Staff plan study tour to Japan

Darren Miller, professor of art, and Linda Bills, library director, will lead a study tour to Japan in January 2015. Study tours were implemented for staff and faculty to study specific topics and regions abroad.

Staff and faculty study tours originated in 2012 with a previous grant from The Andrew W. Mellon Foundation after the college realized there was a gap in the international curriculum, especially in Middle East and North Africa courses. That grant supported staff and faculty tours to Egypt, Morocco and Israel, which eventually evolved into study tours, experiential learning seminars or study abroad programs for students.

“They were very popular and very successful. There was a lot of faculty and staff support for the notion of study tours,” said Ann Areson,  associate vice president of foundation & corporate relations, donor relations.

Areson works with faculty and administration to write and submit proposals to private foundations, state and federal government agencies and occasionally to corporate foundations.

After the first series of study tours in the 2012-2013 academic year, Allegheny College was approved for a four year grant from The Andrew. W. Mellon Foundation, to further internationalize the curriculum and the campus.

A steering committee, with a mixture of faculty and staff, oversees the grant and how the money is spent. Another committee called Study Away and Campus Internalization Committee helps develop a comprehensive internalization plan for the college.

The grant helped support hiring a full-time, tenured faculty position to teach Arabic. The grant also supports faculty and staff in terms of international teaching circles to incorporate international aspects into a new or existing course, workshops and summer course development. Allegheny also brought in guest lecturers and scholars for week-long intensive courses and invited a consultant to help internationalize the campus. With this grant, the college is able to acquire new materials for library collections and help students, staff and faculty visit MENA regions. The grant also supports learning seminars, with the first being Japan in 2015.
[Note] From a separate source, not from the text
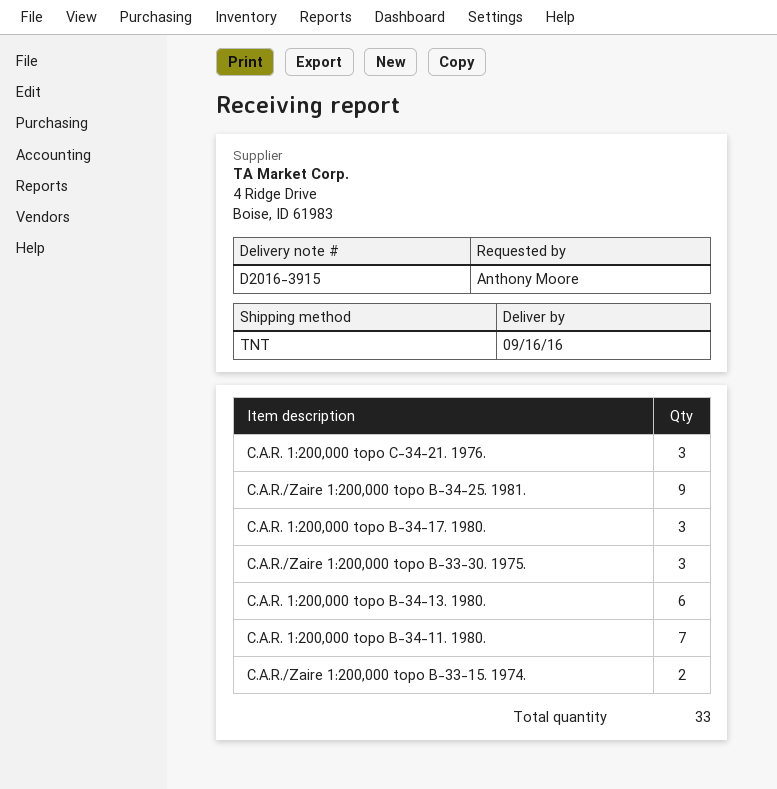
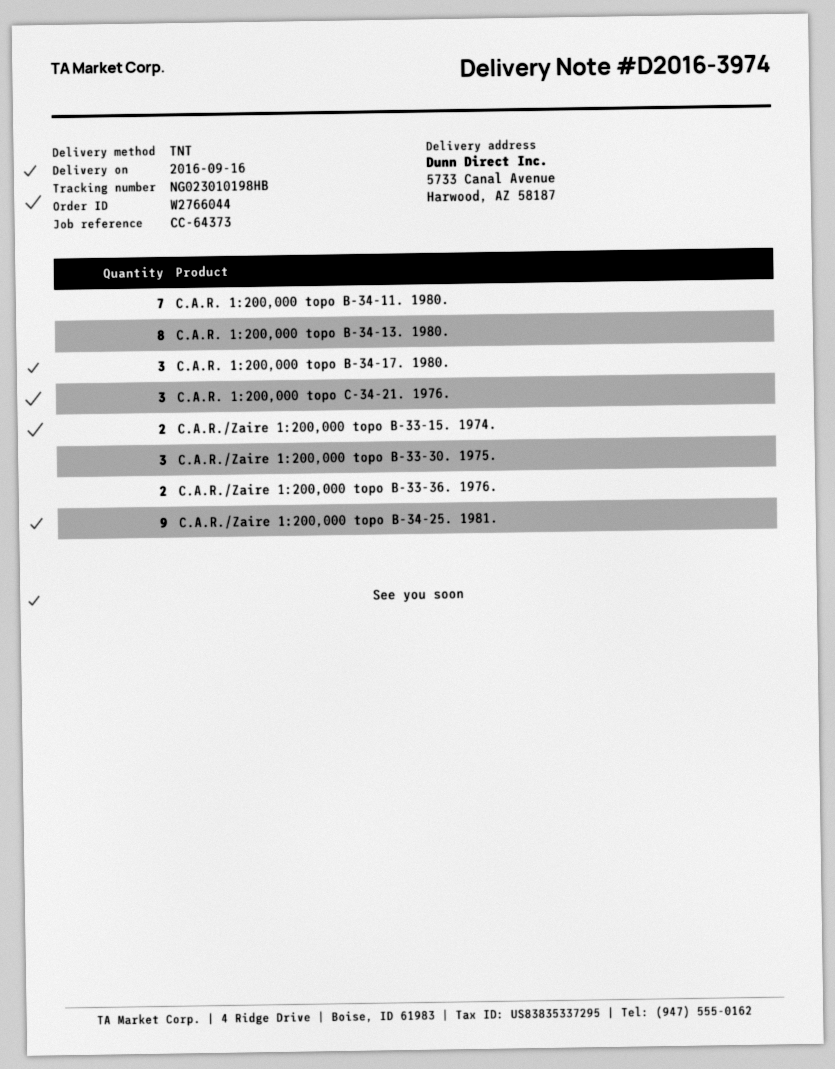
delivery note number: D2016-3915 -> D2016-3974
C.A.R. 1:200,000 topo B-34-13. 1980.: 6 -> 8
C.A.R./Zaire 1:200,000 topo B-33-36. 1976.: none -> 2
The theme for the Japan study tour is traditional and contemporary arts. Staff and faculty will visit Osaka, Kyoto and Hiroshima from Jan. 1 to Jan. 9. Having the experience of living in Japan and teaching English in Nagoya from 1999-2000, Darren Miller proposed this Japan study tour as the tour leader. Bills also had previous living and travelling experience in Japan.

As the college’s gallery director, Darren Miller has brought in several international artists and wants to further that internationalism through the Japan study tour.

“In terms of having better linkages and communication with contemporary Japanese artists, and what that might mean for the the work that comes into the gallery,” said Darren Miller on his expectations in travelling to Japan.

According to Darren Miller, there will be totally 12 staff and faculty going to Japan study tour. The tour leaders are ideally one faculty member and one staff member, and the group of participants is relatively equally split between faculty and staff.

Having travelled to Japan several times, David Miller, professor of English, is travelling to Japan with the study tour in January. In 2008, David Miller was teaching global literature and travel writing at Semester at Sea, and started to think about a new course on world literature at Allegheny.

“I teach American studies, so I teach the literature in relation to economies, social and political issues, art, all of those things,” said David Miller. “What unifies that for me is this ethnographic approach to understand what are the motivating aspects of a culture. And it would be fun to teach a course on Japanese literature and culture at some point. I have a long way to go, but making a trip like this would be a good place to start. The Japanese aesthetic has always attracted me and interested me.”

In terms of the application process, David Miller thought it was ‘fairly simple,’ and included a short essay about the applicant’s purpose for going on the study tour.

“I like the fact that it’s both faculty and staff, so it brings the whole section of the Allegheny community, people with very different perspectives and purposes, ” said David Miller.

Staff and faculty are looking forward to the upcoming study tour and the experience and benefits it will bring to the students and the college.

“If we are asking our students to get out of their comfort zone and go to different places, what about us? We should be asking that of ourselves too. And we also think we can better interact with students before they go abroad or away, and when they come back we can talk to them with more shared experience,” said Areson, envisioning the outcome of the study tour.